– Да. Я тоже их понимаю. Когда люди во все это верят, когда для них очевидно, что страна замечательная, мощная, запустила человека в космос, а кто-то говорит, что это вообще ужасная страна, там давят свободу и так далее, – ну как можно говорить про это? Это же еще Хрущев сказал: «Те, кто выступает против коммунизма, – это ненормальные». Поэтому понятно, почему они пытались проверить. Ну, меня, слава богу, признали вменяемым. Но одну мою подельницу, Олю Иофе, признали больной.
Cъемка документального фильма режиссера Бориса Евсеева. Слева направо: Вячеслав Бахмин, Леонард Терновский, Татьяна Хромова. Конец 1980-х
© Из архива Вячеслава Бахмина
– А что было основанием?
– Я не знаю, но, видимо, из нас троих у нее было больше характерологических особенностей личности. Может быть, она не так на них смотрела, может быть, отвечала дерзко или не совсем так, как надо. В общем, они решили, что она страдает вялотекущей шизофренией, и отправили ее в спецбольницу в Казань. И она там год провела. А поскольку я знал ее очень хорошо, я понимал, что она совершенно здоровый человек.
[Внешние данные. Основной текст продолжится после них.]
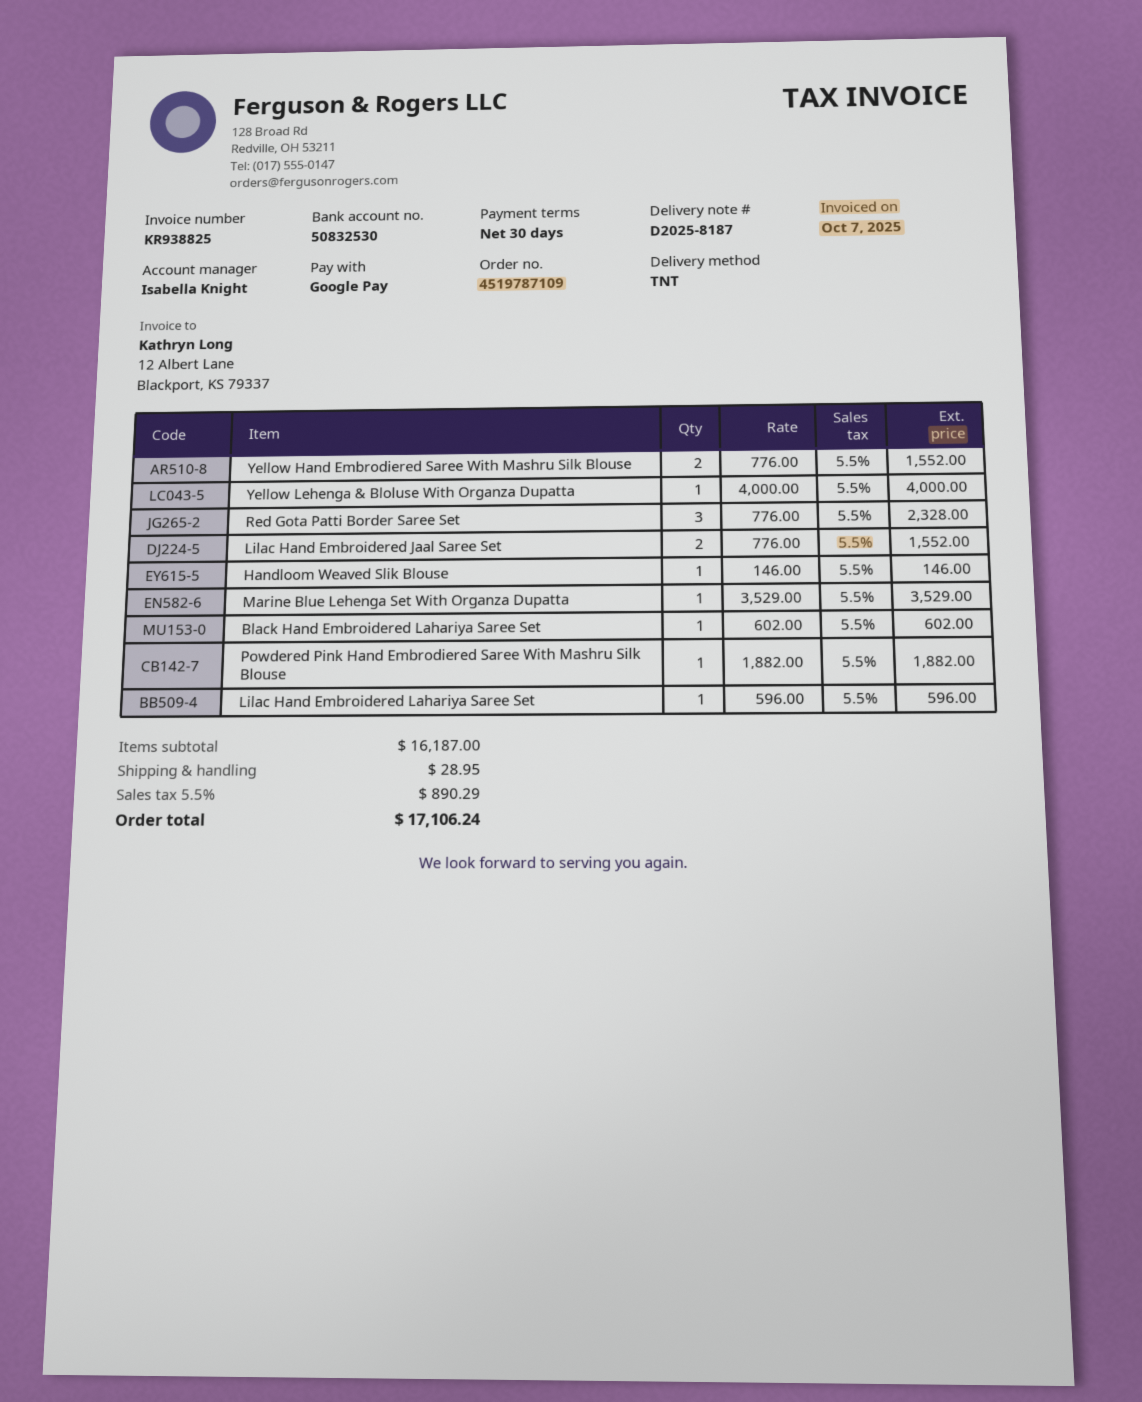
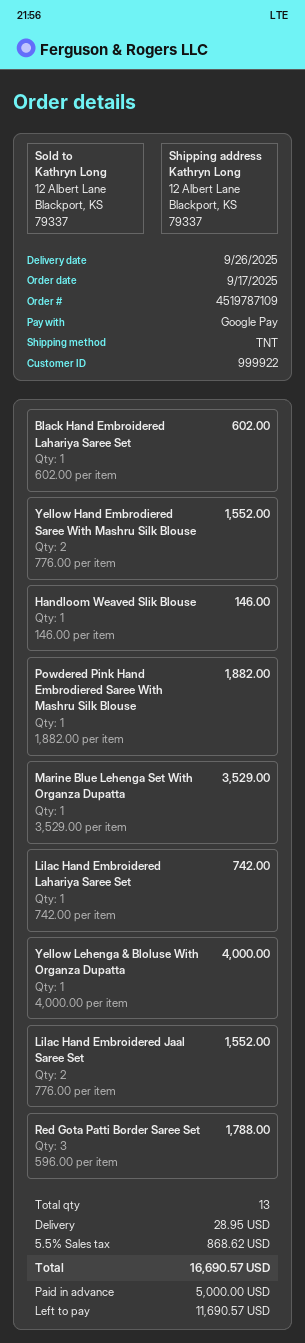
Red Gota Patti Border Saree Set: 3 x 776.00 = 2328.00 -> 3 x 596.00 = 1788.00
Lilac Hand Embroidered Lahariya Saree Set: 1 x 596.00 = 596.00 -> 1 x 742.00 = 742.00
tax: 5.5% = 890.29 -> 5.5% = 868.62
total: 17106.24 -> 16690.57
Потом некоторые другие знакомые, в первую очередь генерал Григоренко, с которым я близко был знаком, тоже бывали несколько раз в психушках, я сам навещал Григоренко в «Белых столбах»…
– Какое отношение было к таким людям, в том числе к известным, как генерал Григоренко, в больницах? Понимали врачи репрессивный характер их помещения в стационар?
– Как правило, понимали, да. Они же тоже не идиоты, они видят, что за человек. Была группа врачей-психиатров – идеологов, в том числе изобретших термин «вялотекущая шизофрения». Они, возможно, и верили, что, скажем, генерал Григоренко действительно болен. Другие, уже не теоретики, а практики, поскольку им было с чем сравнивать, видели, что человек нормальный. Ну, бывают у него какие-то эмоциональные взрывы, но это у всех бывает. Я думаю, они относились вполне неплохо к этим людям, хотя не везде. Потому что в некоторых спецпсихбольницах обслугой были заключенные из колоний, из лагерей, и это была возможность проявить свои садистские наклонности. Такое тоже имело место. Многое зависело от людей, конечно. Были люди хорошие, были плохие. Были люди, которые нам давали информацию о том, что происходило в психушках. Как и в КГБ были люди типа [капитана Виктора] Орехова.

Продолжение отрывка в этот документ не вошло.